Hi Mateusz and Kairui,

On Thu, May 16, 2024 at 05:14:06PM +0200, Mateusz Guzik wrote:
> On Thu, May 16, 2024 at 07:50:52PM +0800, Kairui Song wrote:
> > > > On 2024/4/18 22:20, Peng Zhang wrote:
> > > >> From: ZhangPeng <zhangpeng362@huawei.com>
> > > >>
> > > >> Since commit f1a7941243c1 ("mm: convert mm's rss stats into
> > > >> percpu_counter"), the rss_stats have converted into percpu_counter,
> > > >> which convert the error margin from (nr_threads * 64) to approximately
> > > >> (nr_cpus ^ 2). However, the new percpu allocation in mm_init() causes a
> > > >> performance regression on fork/exec/shell. Even after commit
> > > >> 14ef95be6f55
> > > >> ("kernel/fork: group allocation/free of per-cpu counters for mm
> > > >> struct"),
> > > >> the performance of fork/exec/shell is still poor compared to previous
> > > >> kernel versions.
> > > >>
> > > >> To mitigate performance regression, we delay the allocation of percpu
> > > >> memory for rss_stats. Therefore, we convert mm's rss stats to use
> > > >> percpu_counter atomic mode. For single-thread processes, rss_stat is in
> > > >> atomic mode, which reduces the memory consumption and performance
> > > >> regression caused by using percpu. For multiple-thread processes,
> > > >> rss_stat is switched to the percpu mode to reduce the error margin.
> > > >> We convert rss_stats from atomic mode to percpu mode only when the
> > > >> second thread is created.
> > 
> > I've a patch series that is earlier than commit f1a7941243c1 ("mm:
> > convert mm's rss stats into
> > percpu_counter"):
> > 
> > https://lwn.net/ml/linux-kernel/20220728204511.56348-1-ryncsn@gmail.com/
> > 

I hadn't seen this series as my inbox filters on percpu, but not
per-cpu. I can take a closer look this week.

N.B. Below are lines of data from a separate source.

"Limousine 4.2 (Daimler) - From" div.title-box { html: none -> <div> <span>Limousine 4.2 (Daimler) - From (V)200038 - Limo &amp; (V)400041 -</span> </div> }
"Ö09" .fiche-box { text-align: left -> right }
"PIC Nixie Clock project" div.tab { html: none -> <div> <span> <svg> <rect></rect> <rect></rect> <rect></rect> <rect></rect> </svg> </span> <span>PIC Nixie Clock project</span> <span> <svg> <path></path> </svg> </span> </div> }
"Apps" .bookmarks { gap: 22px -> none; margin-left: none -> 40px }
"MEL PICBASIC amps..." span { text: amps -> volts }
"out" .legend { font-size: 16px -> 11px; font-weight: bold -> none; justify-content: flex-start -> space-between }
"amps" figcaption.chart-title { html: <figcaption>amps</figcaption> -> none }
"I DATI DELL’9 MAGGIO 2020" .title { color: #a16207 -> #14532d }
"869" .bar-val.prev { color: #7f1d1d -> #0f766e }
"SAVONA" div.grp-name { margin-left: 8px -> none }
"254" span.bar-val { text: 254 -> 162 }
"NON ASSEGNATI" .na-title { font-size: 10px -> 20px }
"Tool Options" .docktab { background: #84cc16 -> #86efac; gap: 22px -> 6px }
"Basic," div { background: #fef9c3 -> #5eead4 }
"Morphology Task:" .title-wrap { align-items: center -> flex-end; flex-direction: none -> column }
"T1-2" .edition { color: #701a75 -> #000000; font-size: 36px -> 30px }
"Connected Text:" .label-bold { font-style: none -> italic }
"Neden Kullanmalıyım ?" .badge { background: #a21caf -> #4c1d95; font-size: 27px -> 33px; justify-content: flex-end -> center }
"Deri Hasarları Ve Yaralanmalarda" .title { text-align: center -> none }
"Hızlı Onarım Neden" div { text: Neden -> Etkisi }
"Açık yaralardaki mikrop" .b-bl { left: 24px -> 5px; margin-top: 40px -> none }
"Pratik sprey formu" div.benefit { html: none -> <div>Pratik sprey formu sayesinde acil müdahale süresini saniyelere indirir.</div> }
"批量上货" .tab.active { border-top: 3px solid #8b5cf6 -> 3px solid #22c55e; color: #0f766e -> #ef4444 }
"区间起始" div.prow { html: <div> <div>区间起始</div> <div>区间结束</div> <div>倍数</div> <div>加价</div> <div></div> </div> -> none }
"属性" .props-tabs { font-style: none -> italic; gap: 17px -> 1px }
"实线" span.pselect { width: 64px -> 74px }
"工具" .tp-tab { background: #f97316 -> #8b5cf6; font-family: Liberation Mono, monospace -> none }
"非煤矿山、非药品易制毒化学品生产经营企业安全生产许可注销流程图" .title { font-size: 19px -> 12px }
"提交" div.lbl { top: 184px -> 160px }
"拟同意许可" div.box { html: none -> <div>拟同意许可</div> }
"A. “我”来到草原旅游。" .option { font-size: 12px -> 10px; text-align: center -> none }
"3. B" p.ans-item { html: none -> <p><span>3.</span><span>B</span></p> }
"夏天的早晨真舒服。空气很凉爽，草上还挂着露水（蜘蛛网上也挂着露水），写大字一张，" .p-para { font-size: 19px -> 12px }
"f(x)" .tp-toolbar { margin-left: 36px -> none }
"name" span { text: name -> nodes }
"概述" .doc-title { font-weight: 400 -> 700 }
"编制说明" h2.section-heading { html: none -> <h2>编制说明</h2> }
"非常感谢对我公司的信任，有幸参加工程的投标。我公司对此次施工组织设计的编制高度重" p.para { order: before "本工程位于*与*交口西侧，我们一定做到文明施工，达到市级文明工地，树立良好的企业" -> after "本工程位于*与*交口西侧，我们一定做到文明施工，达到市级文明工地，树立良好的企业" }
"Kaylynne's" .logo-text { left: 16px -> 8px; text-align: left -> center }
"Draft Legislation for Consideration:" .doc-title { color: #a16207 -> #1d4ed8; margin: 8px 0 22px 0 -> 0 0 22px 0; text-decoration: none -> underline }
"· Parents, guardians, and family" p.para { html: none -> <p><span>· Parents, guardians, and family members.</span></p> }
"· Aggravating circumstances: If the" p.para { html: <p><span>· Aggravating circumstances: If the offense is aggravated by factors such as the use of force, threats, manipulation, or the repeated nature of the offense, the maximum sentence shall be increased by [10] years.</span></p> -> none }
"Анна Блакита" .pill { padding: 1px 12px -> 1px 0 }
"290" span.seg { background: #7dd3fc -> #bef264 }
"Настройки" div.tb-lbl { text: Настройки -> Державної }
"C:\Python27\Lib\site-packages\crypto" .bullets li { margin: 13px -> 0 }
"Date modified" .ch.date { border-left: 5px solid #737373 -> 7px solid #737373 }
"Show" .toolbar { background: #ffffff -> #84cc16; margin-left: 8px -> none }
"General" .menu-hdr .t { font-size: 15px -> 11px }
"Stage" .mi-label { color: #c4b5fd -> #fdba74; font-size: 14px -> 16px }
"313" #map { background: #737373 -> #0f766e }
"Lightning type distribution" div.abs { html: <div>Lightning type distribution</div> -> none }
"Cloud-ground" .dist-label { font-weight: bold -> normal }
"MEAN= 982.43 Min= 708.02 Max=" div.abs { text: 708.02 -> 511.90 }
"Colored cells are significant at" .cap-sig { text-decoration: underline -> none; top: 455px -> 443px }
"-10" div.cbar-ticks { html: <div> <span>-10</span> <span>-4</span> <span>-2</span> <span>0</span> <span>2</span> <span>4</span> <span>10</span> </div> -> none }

> > Instead of a per-mm-per-cpu cache, it used only one global per-cpu
> > cache, and flush it on schedule. Or, if the arch supports, flush and
> > fetch it use mm bitmap as an optimization (like tlb shootdown).
> > 
> 
> I just spotted this thread.
> 
> I have a rather long rant to write about the entire ordeal, but don't
> have the time at the moment. I do have time to make some remarks though.
> 
> Rolling with a centralized counter and only distributing per-cpu upon
> creation of a thread is something which was discussed last time and
> which I was considering doing. Then life got it in the way and in the
> meantime I managed to conclude it's a questionable idea anyway.
> 

To clarify my stance, I'm not against the API of switching a
percpu_counter to percpu mode. We do it for percpu_refcount. I think the
implementation here was fragile. Secondly, Kent did implement
lazy_percpu_counters. We likely should see how that can be leveraged and
how we can reconcile the 2 APIs.

> The state prior to the counters moving to per-cpu was not that great to
> begin with, with quite a few serialization points. As far as allocating
> stuff goes one example is mm_alloc_cid, with the following:
> 	mm->pcpu_cid = alloc_percpu(struct mm_cid);
> 
> Converting the code to avoid per-cpu rss counters in the common case or
> the above patchset only damage-control the state back to what it was,
> don't do anything to push things further.
> 
> Another note is that unfortunately userspace is increasingly
> multithreaded for no good reason, see the Rust ecosystem as an example.
> 
> All that to say is that the multithreaded case is what has to get
> faster, as a side effect possibly obsoleting both approaches proposed
> above. I concede if there is nobody wiling to commit to doing the work
> in the foreseeable future then indeed a damage-controlling solution
> should land.
> 
> On that note in check_mm there is this loop:
>         for (i = 0; i < NR_MM_COUNTERS; i++) {
>                 long x = percpu_counter_sum(&mm->rss_stat[i]);
> 
> This avoidably walks all cpus 4 times with a preemption and lock trip
> for each round. Instead one can observe all modifications are supposed
> to have already stopped and that this is allocated in a banch. A
> routine, say percpu_counter_sum_many_unsafe, could do one iteration
> without any locks or interrupt play and return an array. This should be
> markedly faster and I perhaps will hack it up.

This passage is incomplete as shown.